§ **WHAT THIS TASK INVOLVES**
When you copy the entries, omit the images and keep every word as it is.

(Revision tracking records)

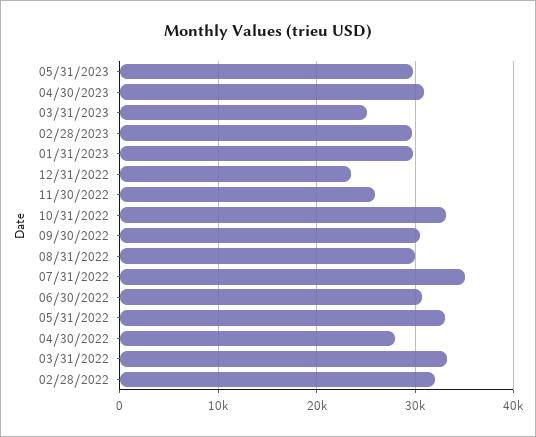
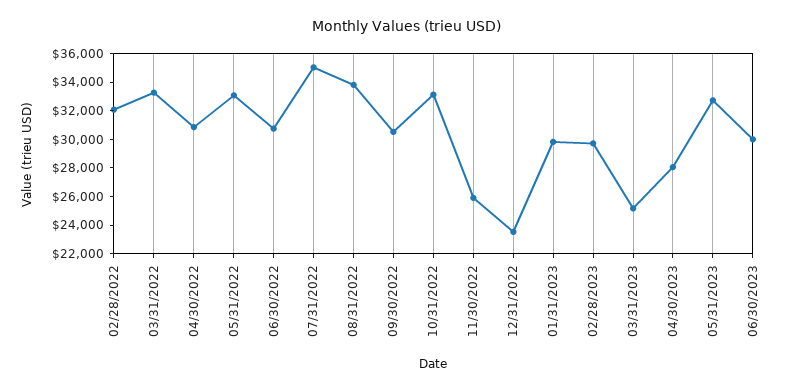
05/31/2023: 30000 -> 33000
04/30/2023: 31000 -> 28000
08/31/2022: 30000 -> 34000
04/30/2022: 28000 -> 31000
06/30/2023: none -> 30000

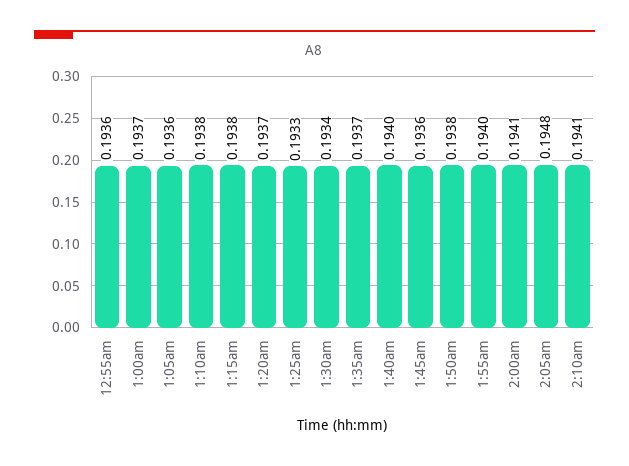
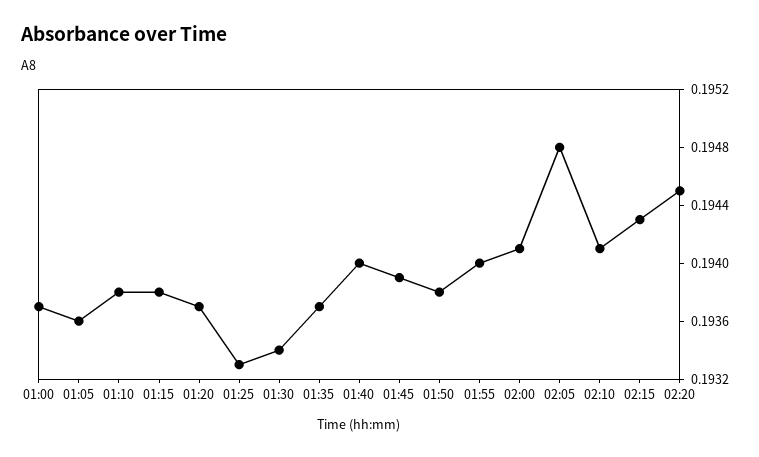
12:55am: 0.1936 -> none
1:45am: 0.1936 -> 0.1939
02:15: none -> 0.1943
02:20: none -> 0.1945

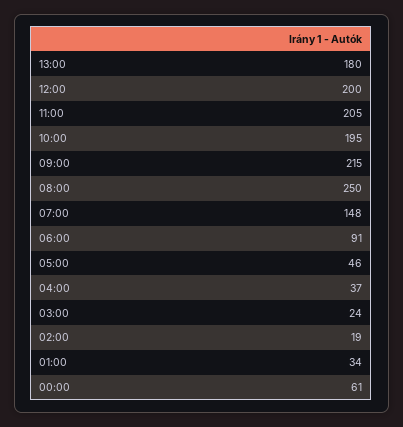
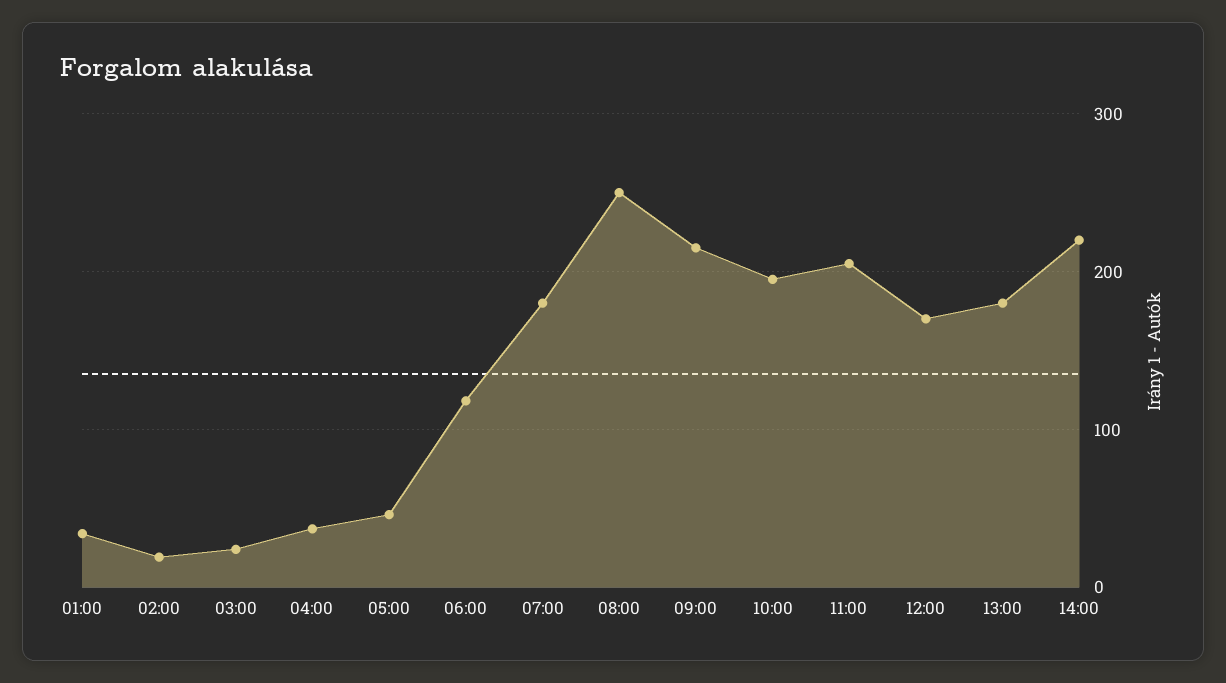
12:00: 200 -> 170
07:00: 148 -> 180
06:00: 91 -> 120
00:00: 61 -> none
14:00: none -> 220

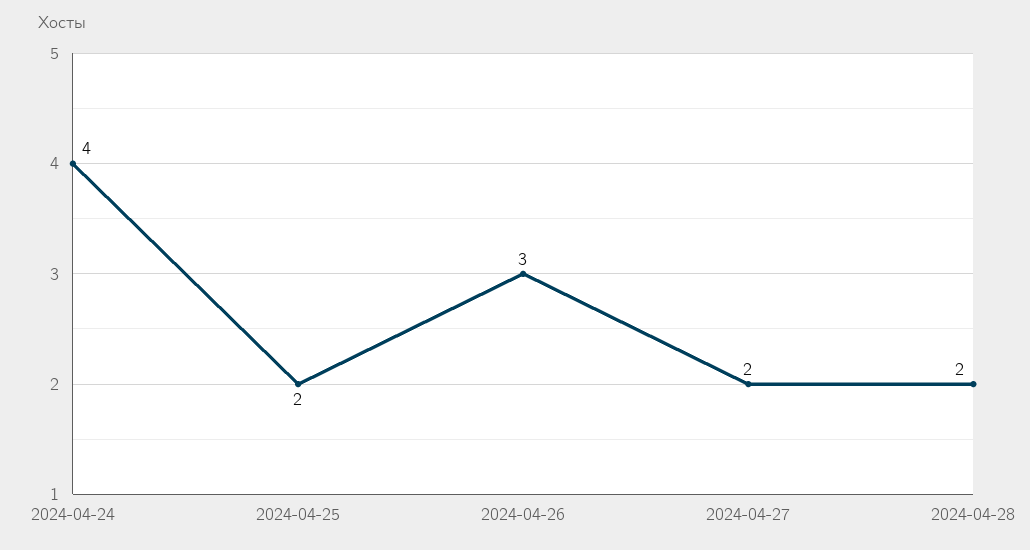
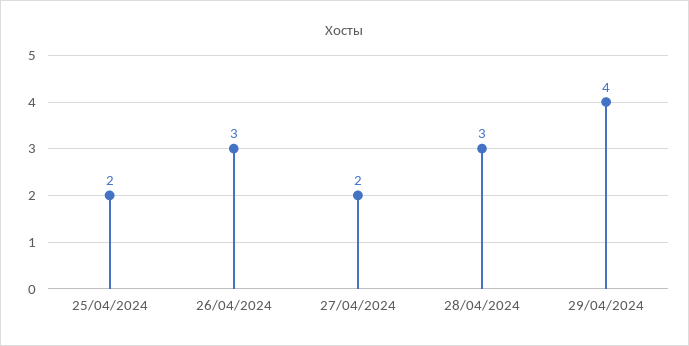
2024-04-24: 4 -> none
2024-04-28: 2 -> 3
29/04/2024: none -> 4

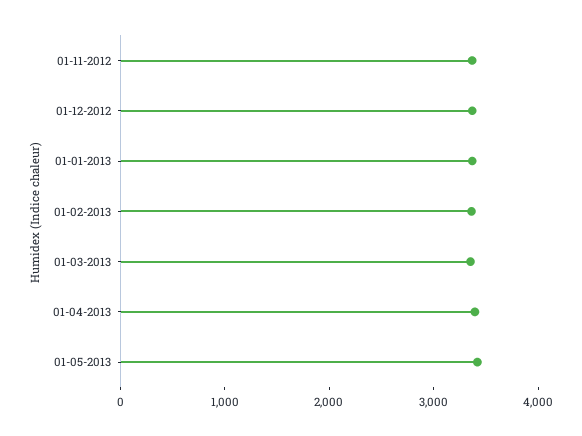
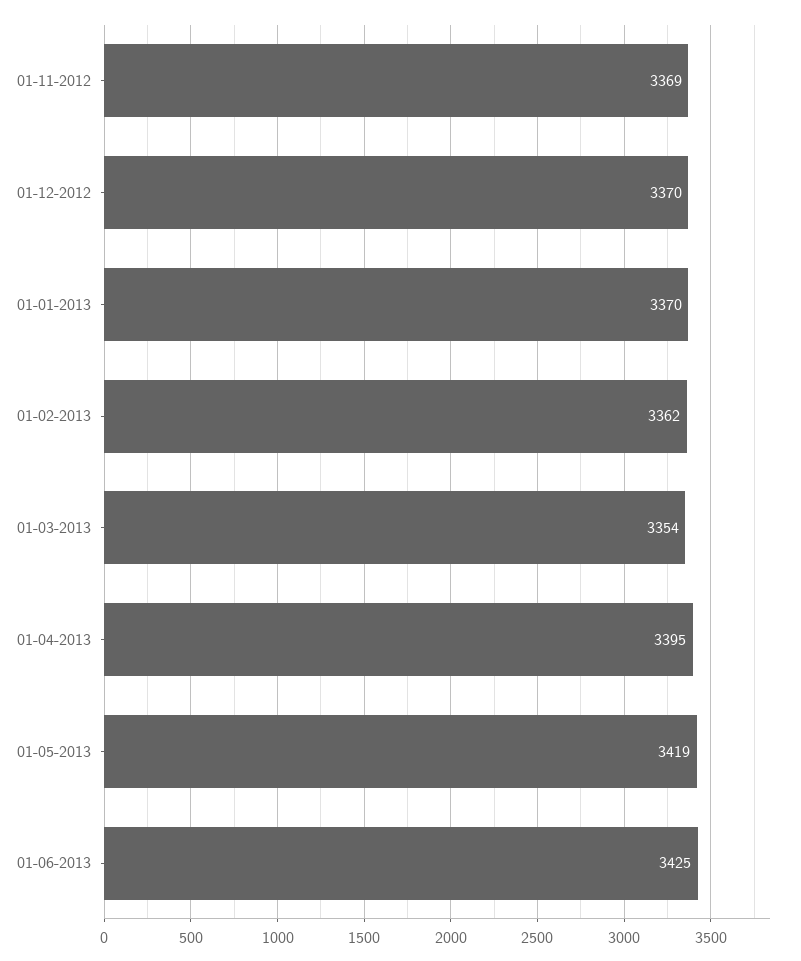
01-06-2013: none -> 3425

§ **YOUR SOLUTION**
05/31/2023: 30000 -> 33000
04/30/2023: 31000 -> 28000
08/31/2022: 30000 -> 34000
04/30/2022: 28000 -> 31000
06/30/2023: none -> 30000

12:55am: 0.1936 -> none
1:45am: 0.1936 -> 0.1939
02:15: none -> 0.1943
02:20: none -> 0.1945

12:00: 200 -> 170
07:00: 148 -> 180
06:00: 91 -> 120
00:00: 61 -> none
14:00: none -> 220

2024-04-24: 4 -> none
2024-04-28: 2 -> 3
29/04/2024: none -> 4

01-06-2013: none -> 3425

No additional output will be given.